Gabon : l’ordonnance, ce raccourci démocratique qui asphyxie le Parlement
Le 25 juin 2026, le Conseil des ministres adoptait un projet de loi autorisant le Président à légiférer par ordonnance durant l’intersession. Cinq jours plus tard, l’Assemblée nationale votait cette habilitation à l’unanimité pour « garantir la continuité de l’action publique ». Dans une tribune incisive, Ali Akbar Onanga Y’Obegue, docteur en droit et secrétaire général du PDG, dénonce un paradoxe démocratique saillant : le pouvoir exécutif promet la rigueur mais confisque la norme, tandis que les députés abdiquent leur compétence première.
Pour le juriste, l’ordonnance, prévue par l’article 99 de la Constitution, doit rester une exception absolue dictée par l’urgence. Or, invoquer la « continuité » pour s’en remettre aux ordonnances relève du contresens. La continuité n’est pas une crise, c’est le quotidien de l’État.

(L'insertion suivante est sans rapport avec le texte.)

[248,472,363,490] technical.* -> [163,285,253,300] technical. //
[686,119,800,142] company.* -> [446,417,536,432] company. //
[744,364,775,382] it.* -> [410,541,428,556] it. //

En la transformant en passe-droit, le pouvoir n’attend plus le législateur : il s’en passe.
Ali Akbar Onanga Y’Obegue rappelle que le 21 juin déjà, l’Assemblée ratifiait en bloc des textes pourtant irréguliers. Selon lui, cette banalisation fragilise les fondements mêmes de l’État. « Une démocratie peut mourir ainsi, non d’un coup de force, mais d’une accoutumance. », a-t-il souligné.

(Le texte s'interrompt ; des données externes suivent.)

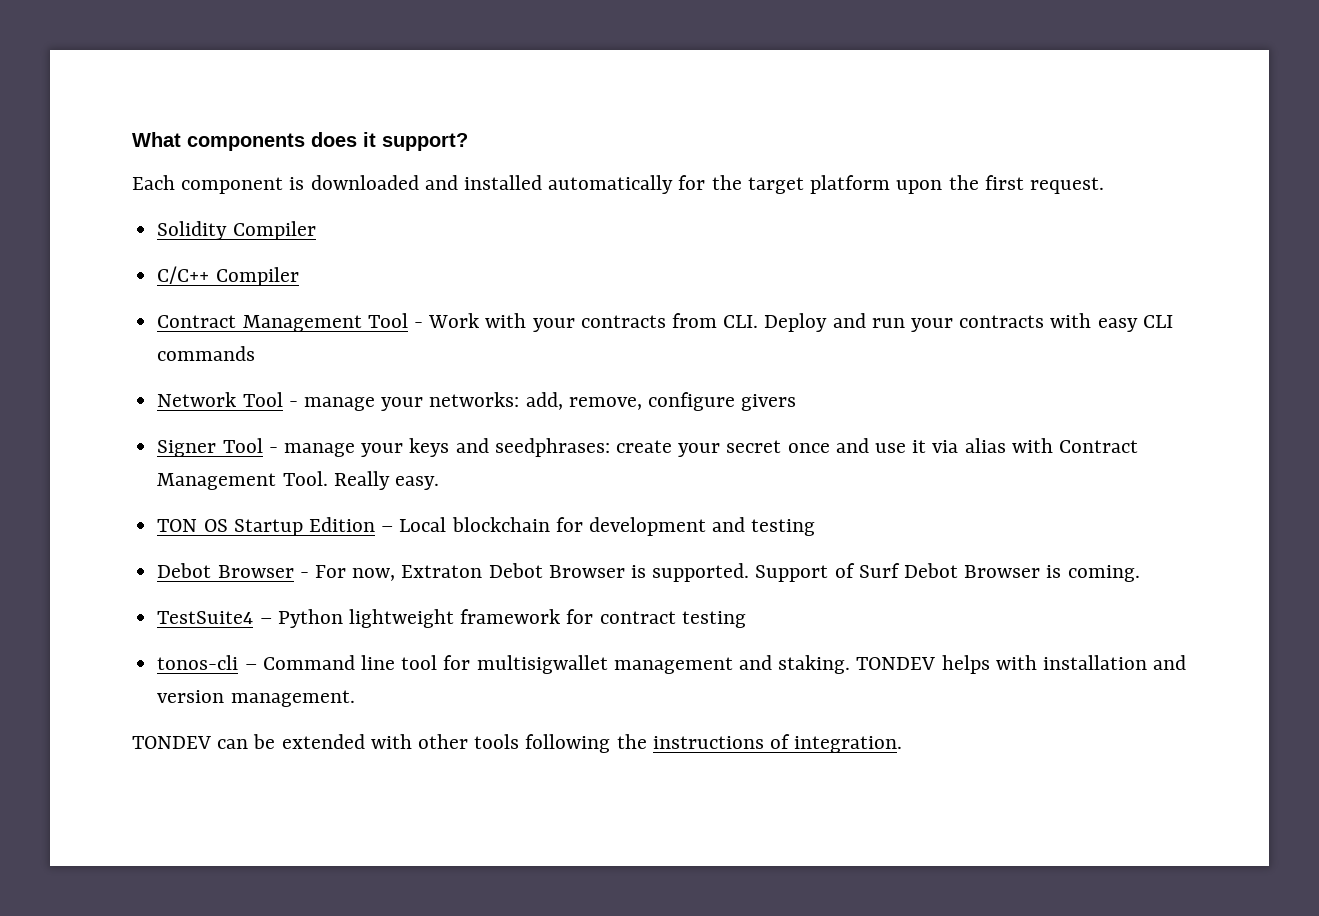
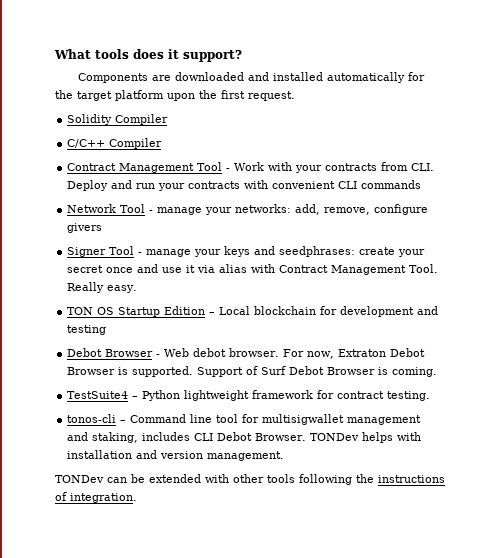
[187,133,305,151] components -> [95,49,129,59] tools
[132,175,305,194] Each component is -> [77,73,171,83] Components are
[1097,318,1138,332] easy -> [272,181,336,189] convenient
(309, 575) none -> [164,348,280,357] Web debot browser.
[681,611,746,628] testing -> [387,391,431,401] testing.
[778,655,936,674] staking. TONDEV -> [92,432,360,443] staking, includes CLI Debot Browser. TONDev
[132,736,211,749] TONDEV -> [55,475,104,483] TONDev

La contradiction du perchoir
Le sommet du paradoxe a été atteint le 30 juin. Alors même que la Chambre transférait ses pouvoirs, son président, Michel Régis Onanga Ndiaye, martelait pourtant une posture ferme. « Les élus de la 14ᵉ législature refusent toute complaisance […]. Nous, députés, userons pleinement de notre droit d’examen, d’amendement et de renvoi vers le gouvernement si cela est nécessaire. », a-t-il martelé.

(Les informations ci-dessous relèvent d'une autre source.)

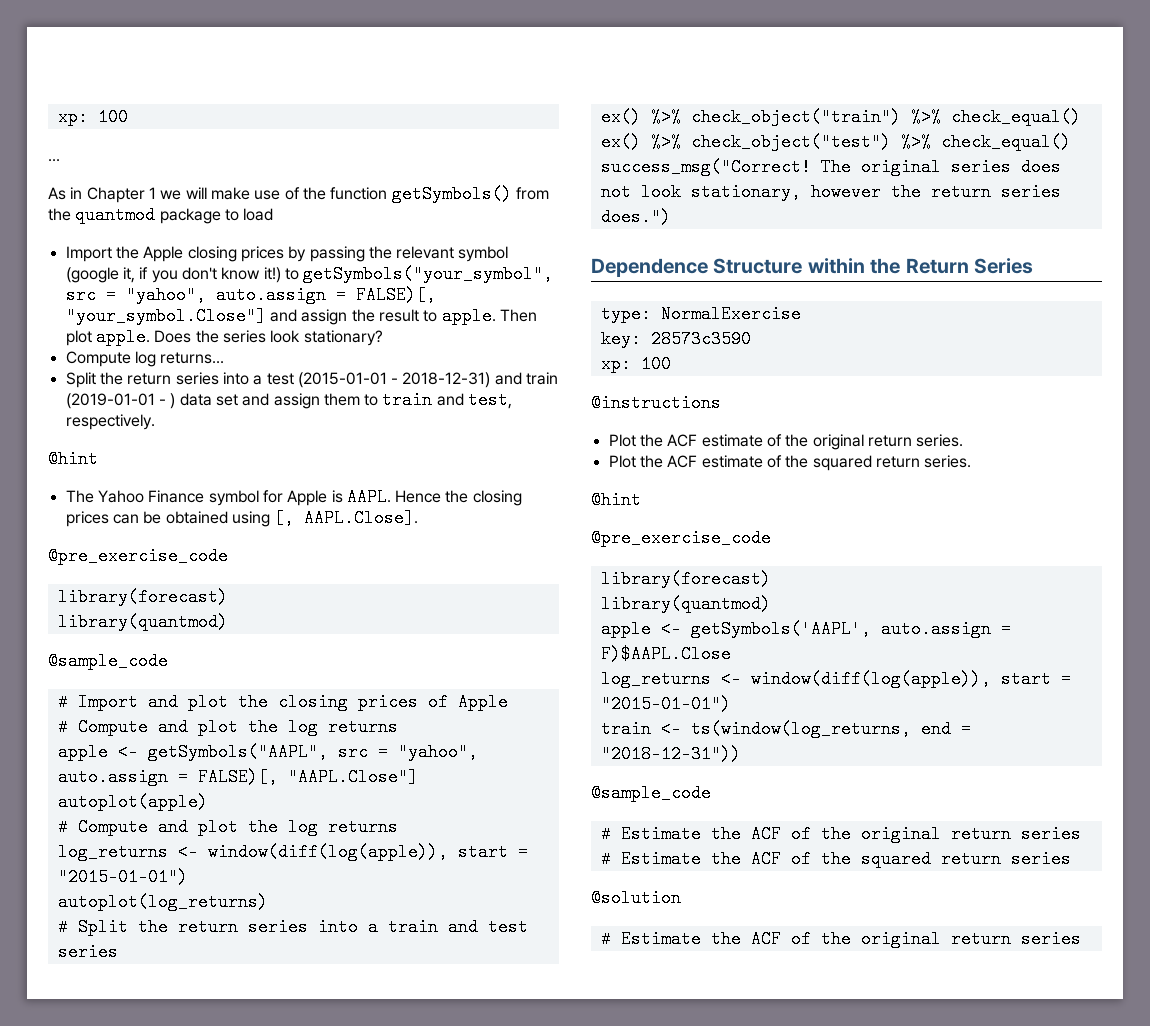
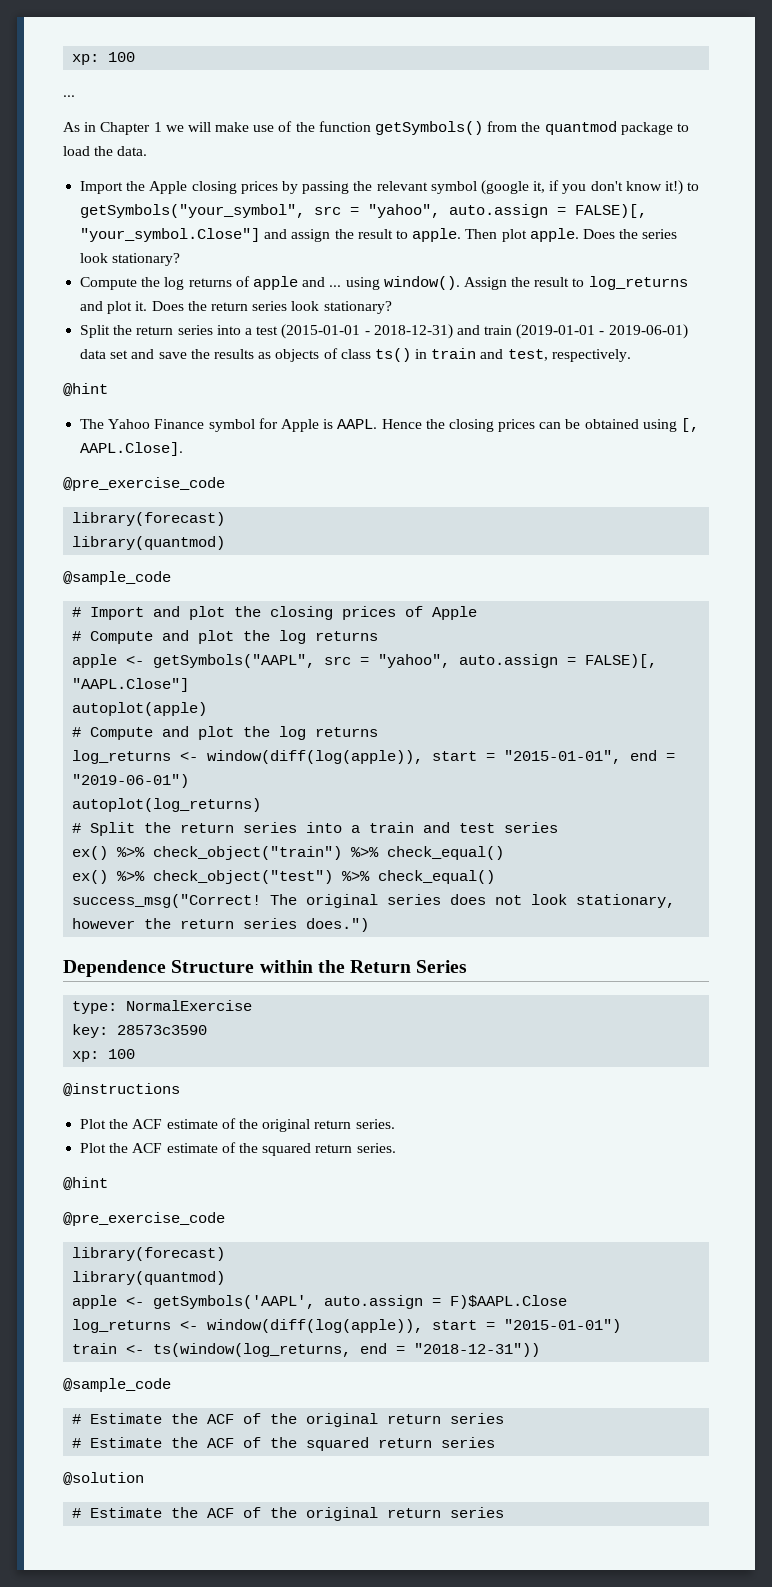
(274, 214) none -> [94,146,148,156] the data.
[134,351,225,367] log returns... -> [141,276,688,290] [80,301,392,314] the log returns of apple and ... using window(). Assign the result to log_returns and plot it. Does the return series look stationary?
[170,393,176,409] ) -> [608,324,688,339] 2019-06-01)
[273,393,379,409] assign them to -> [158,348,428,362] save the results as objects of class ts() in
[57,868,188,886] "2015-01-01") -> [504,750,676,764] [72,774,190,788] "2015-01-01", end = "2019-06-01")

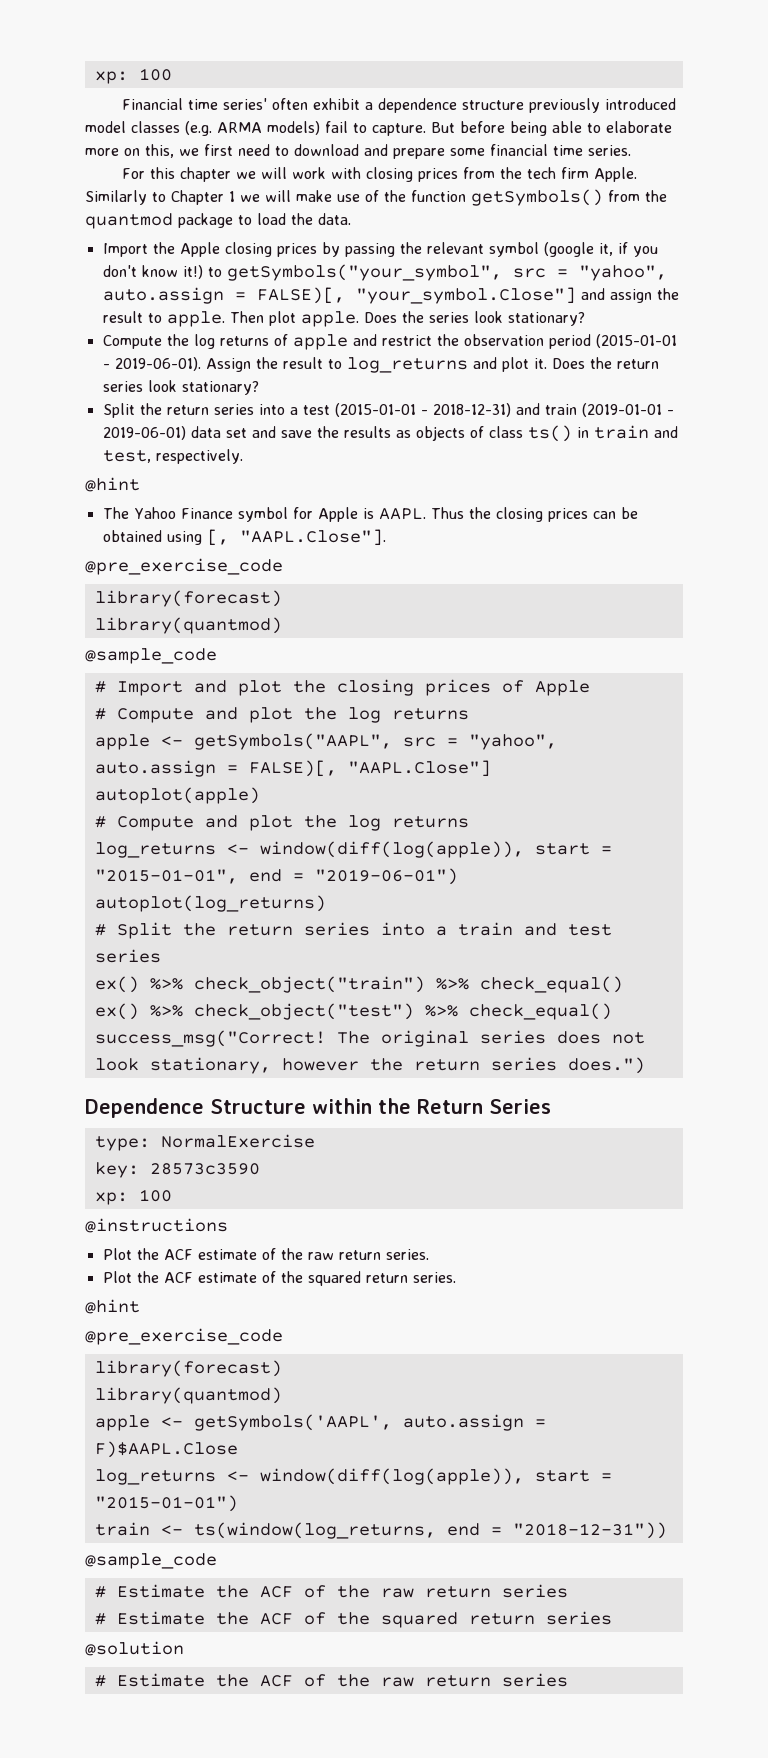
[72,52,136,65] [63,95,75,97] [63,122,97,132] xp: 100 // ... // As in -> [94,68,172,84] [121,98,676,113] [85,121,672,136] [85,144,631,159] [121,167,637,182] [85,190,166,205] xp: 100 // Financial time series' often exhibit a dependence structure previously introduced model classes (e.g. ARMA models) fail to capture. But before being able to elaborate more on this, we first need to download and prepare some financial time series. // For this chapter we will work with closing prices from the tech firm Apple. Similarly to
[329,276,460,290] ... using window(). -> [381,334,677,349] [102,357,201,371] restrict the observation period (2015-01-01 - 2019-06-01).
[381,419,422,429] Hence -> [430,507,464,519] Thus
[80,442,184,456] AAPL.Close]. -> [239,529,386,546] "AAPL.Close"].
[262,1119,311,1132] original -> [307,1252,334,1260] raw
[306,1413,379,1427] original -> [380,1588,414,1598] raw
[306,1507,379,1521] original -> [380,1677,414,1687] raw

L’auteur pointe ici une contradiction flagrante. Comment prétendre défendre farouchement ses prérogatives le jour exact où on les abandonne à l’exécutif pour deux mois ? Cette posture réduit la souveraineté parlementaire à un simple rituel de séance.
Le sursaut attendu à la rentrée
Face à une architecture constitutionnelle issue de 2024 qui pousse la majorité vers l’effacement, Ali Akbar Onanga Y’Obegue rappelle que le contrôle parlementaire n’est pas un luxe, mais « la dernière digue ». Dès la rentrée, face aux textes signés cet été, les députés devront minutieusement exiger les pièces, vérifier l’urgence réelle et oser dire non.
L’ancien ministre conclut en prenant le perchoir au mot. Rendre à l’ordonnance sa juste place n’est pas une querelle partisane, mais une exigence républicaine : un pouvoir n’est jamais aussi fort que lorsqu’il accepte ses propres limites.